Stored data
════════════════════

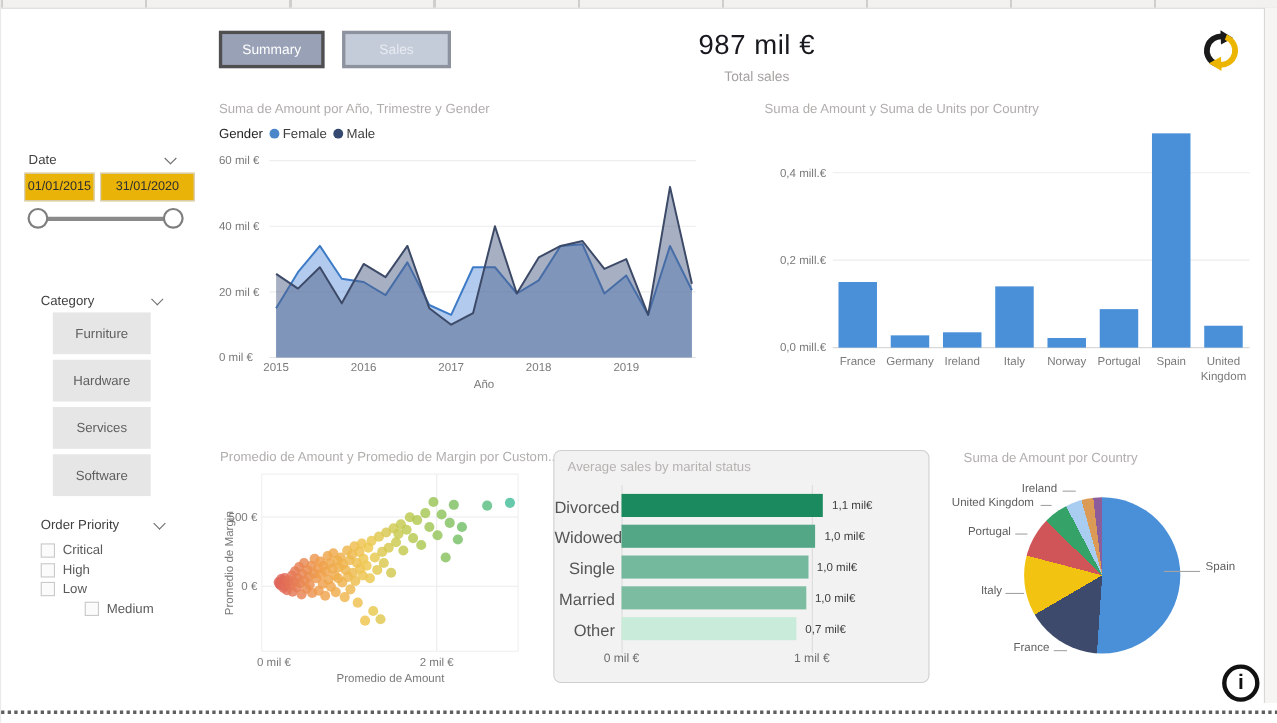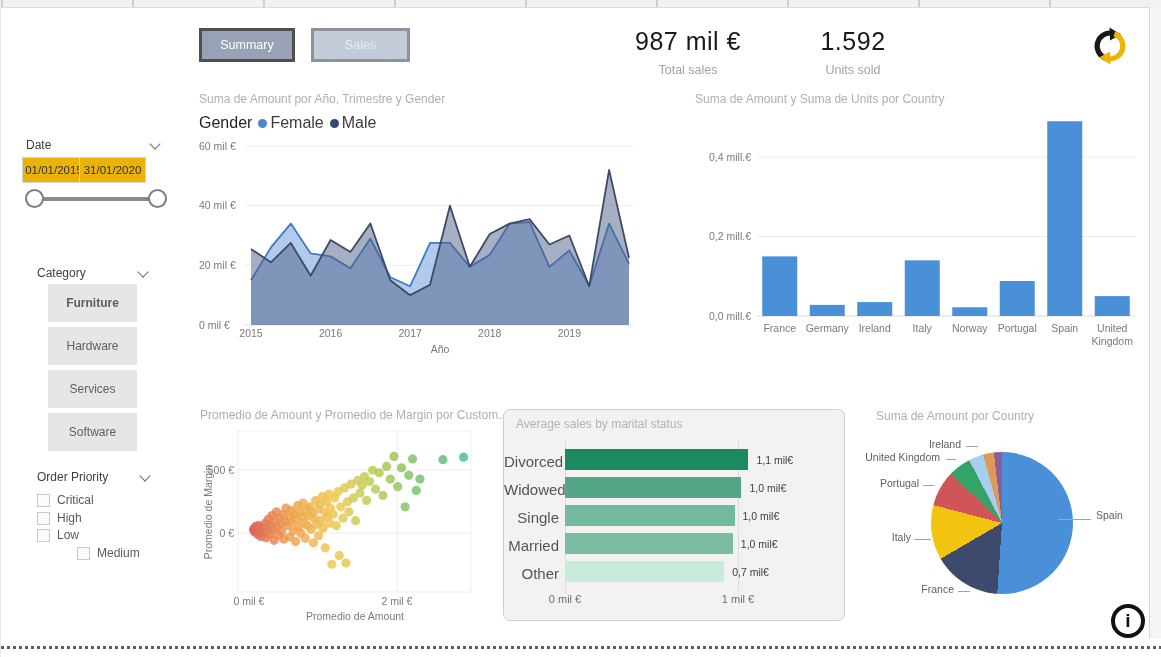"1.592" div.kpi { html: <div> <div>1.592</div> <div>Units sold</div> </div> -> none }
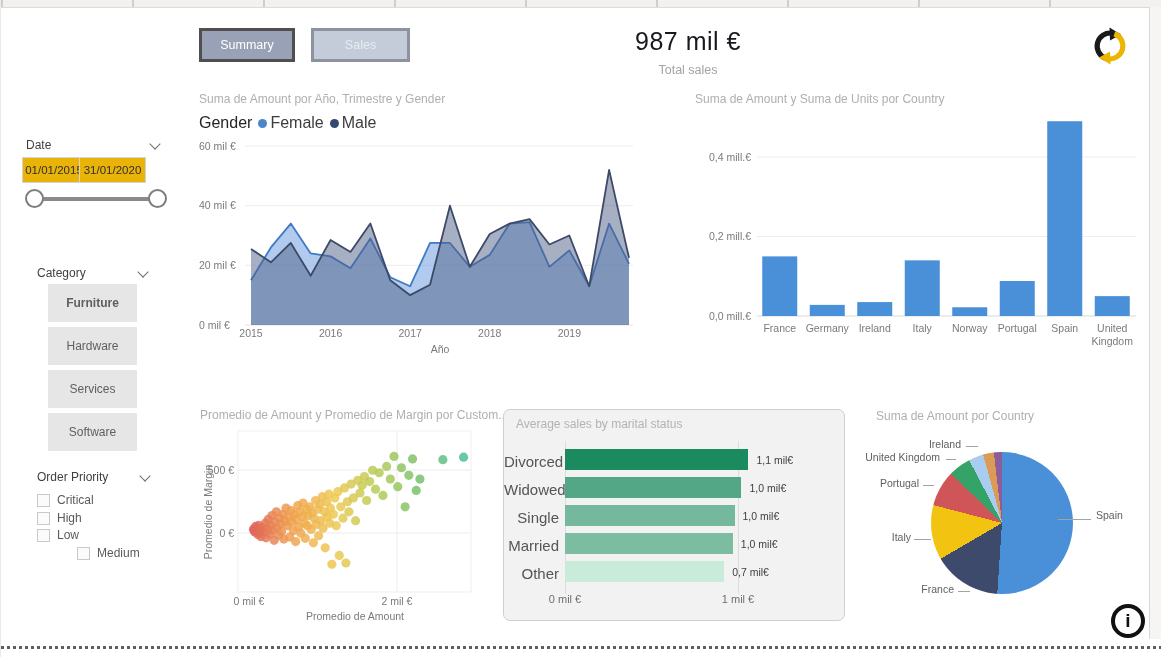"Gender" .legend { font-size: 16px -> 12px }
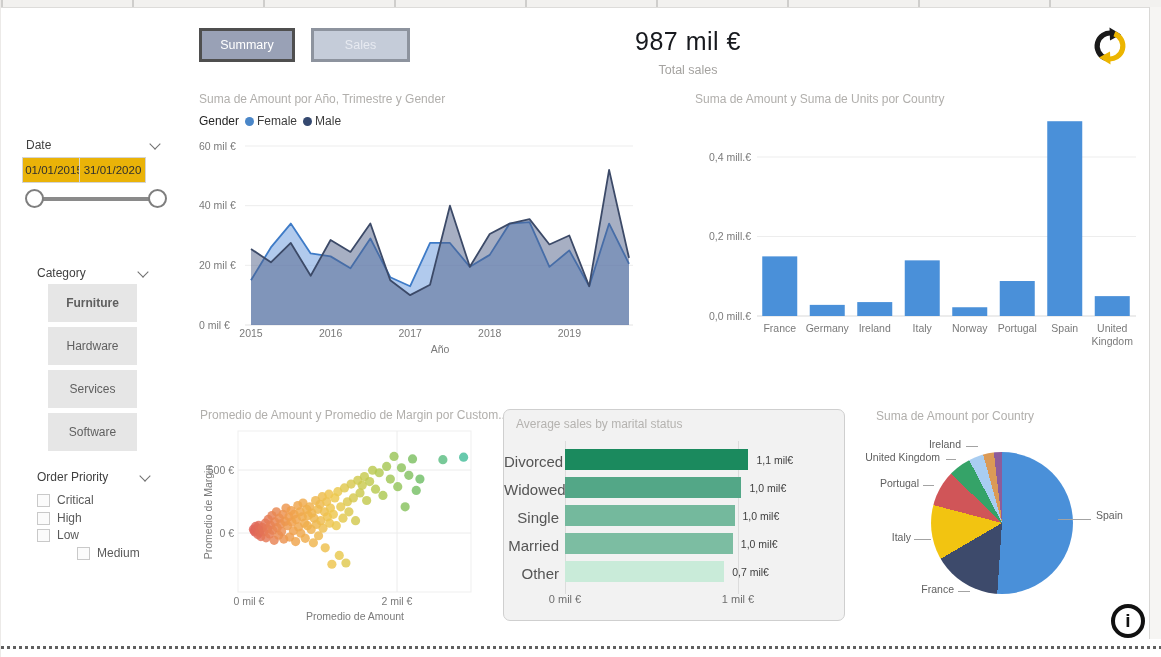"31/01/2020" input.dinput { left: 78px -> 90px; width: 67px -> 86px }
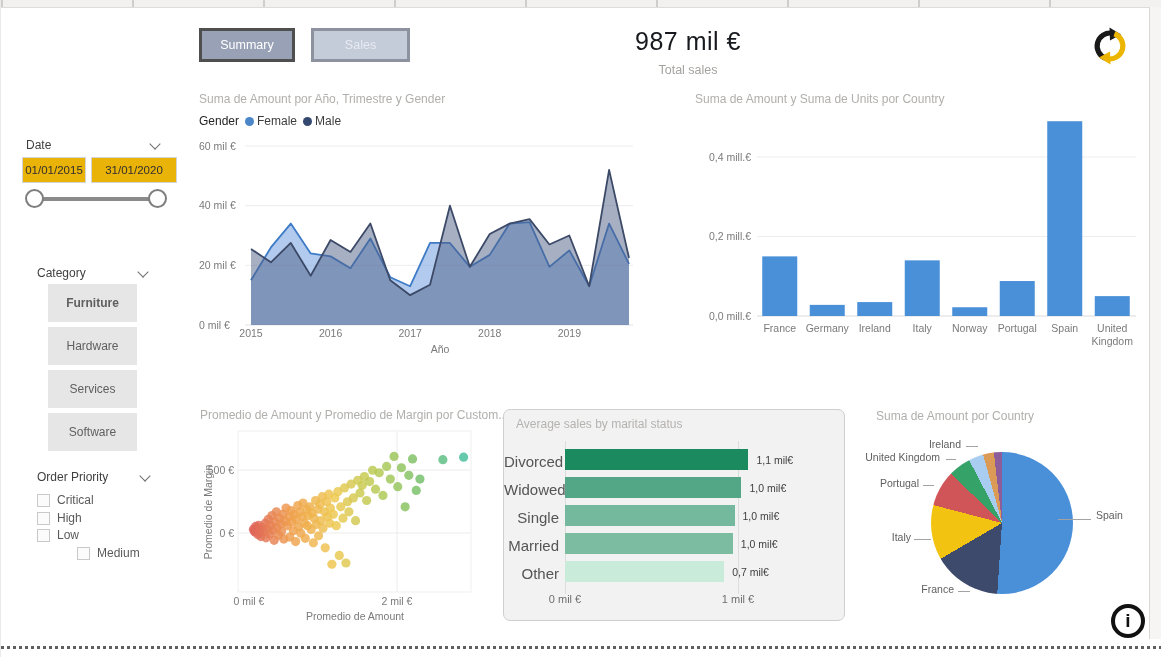"Furniture" div.catbtn { font-weight: bold -> none }
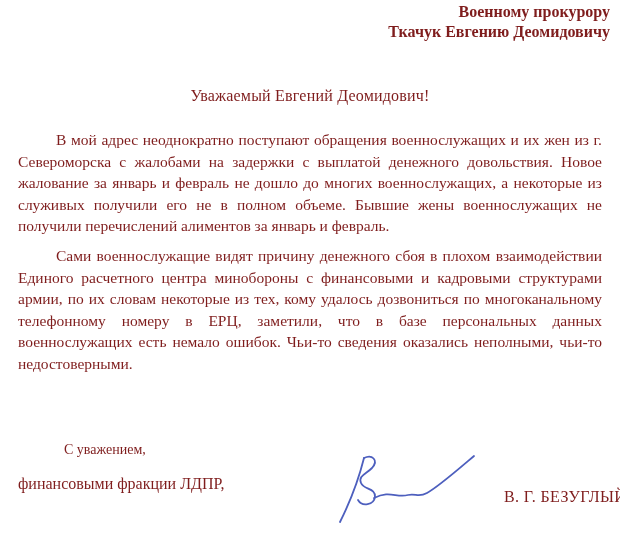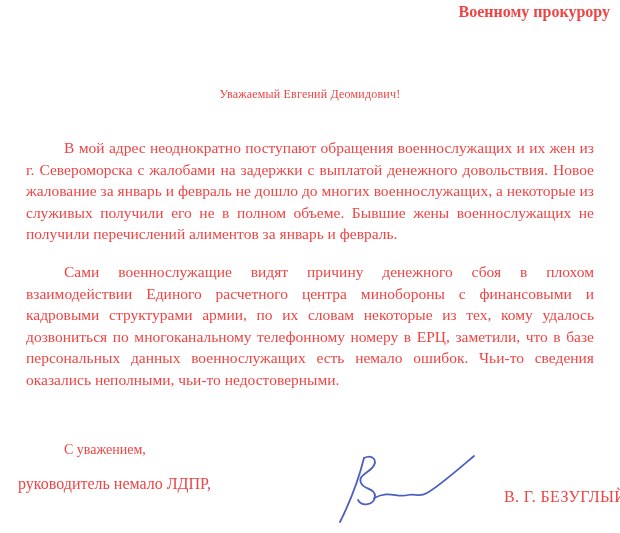"Военному прокурору" .page { color: #ef4444 -> #7f1d1d }
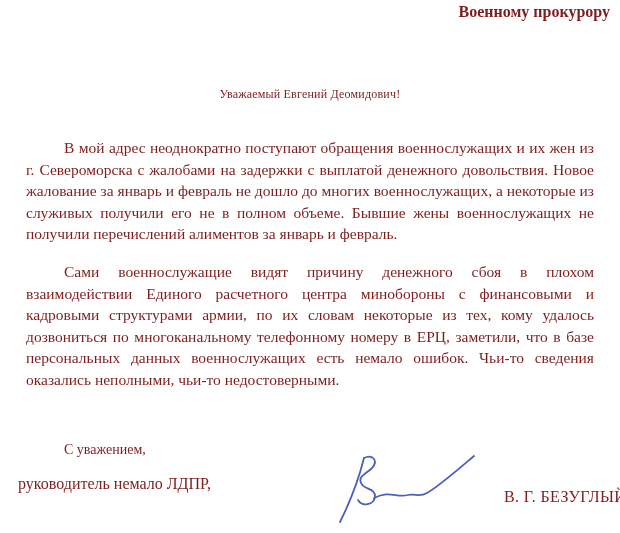"Ткачук Евгению Деомидовичу" div { html: none -> <div>Ткачук Евгению Деомидовичу</div> }
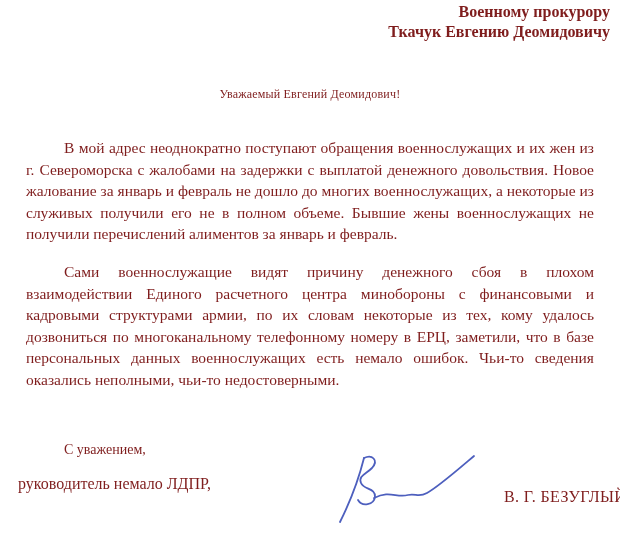"Уважаемый Евгений Деомидович!" .salutation { font-size: 12px -> 16px }
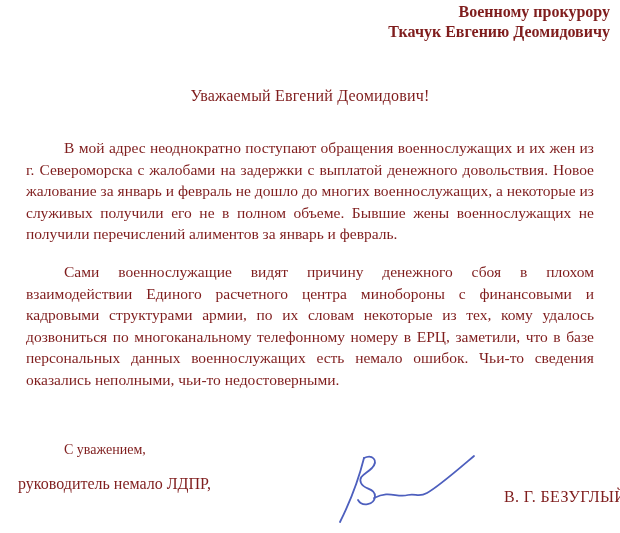"В мой адрес неоднократно поступают" .body-text p { margin: 16px -> 8px }
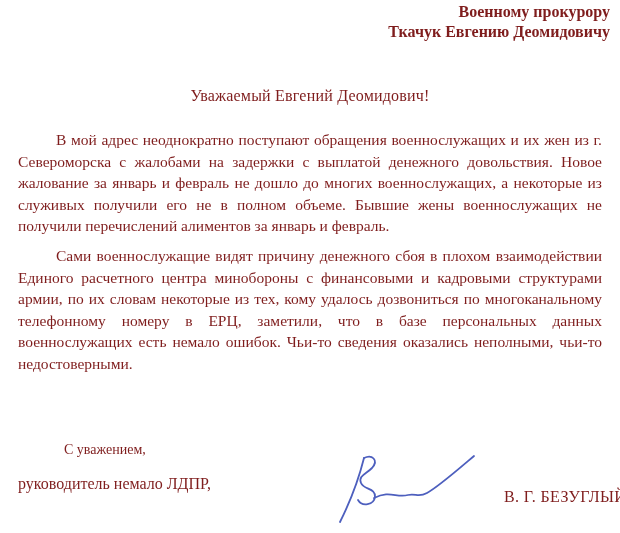"руководитель немало ЛДПР," div { text: руководитель немало -> финансовыми фракции }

════════════════════

INSTRUCTIONS FOR THE TASK
Set down again, exactly, the lines from the one with "font-size: 12px ->" to the last line of the data, both included and pictures excluded.

REPLY TO THE TASK
"Уважаемый Евгений Деомидович!" .salutation { font-size: 12px -> 16px }
"В мой адрес неоднократно поступают" .body-text p { margin: 16px -> 8px }
"руководитель немало ЛДПР," div { text: руководитель немало -> финансовыми фракции }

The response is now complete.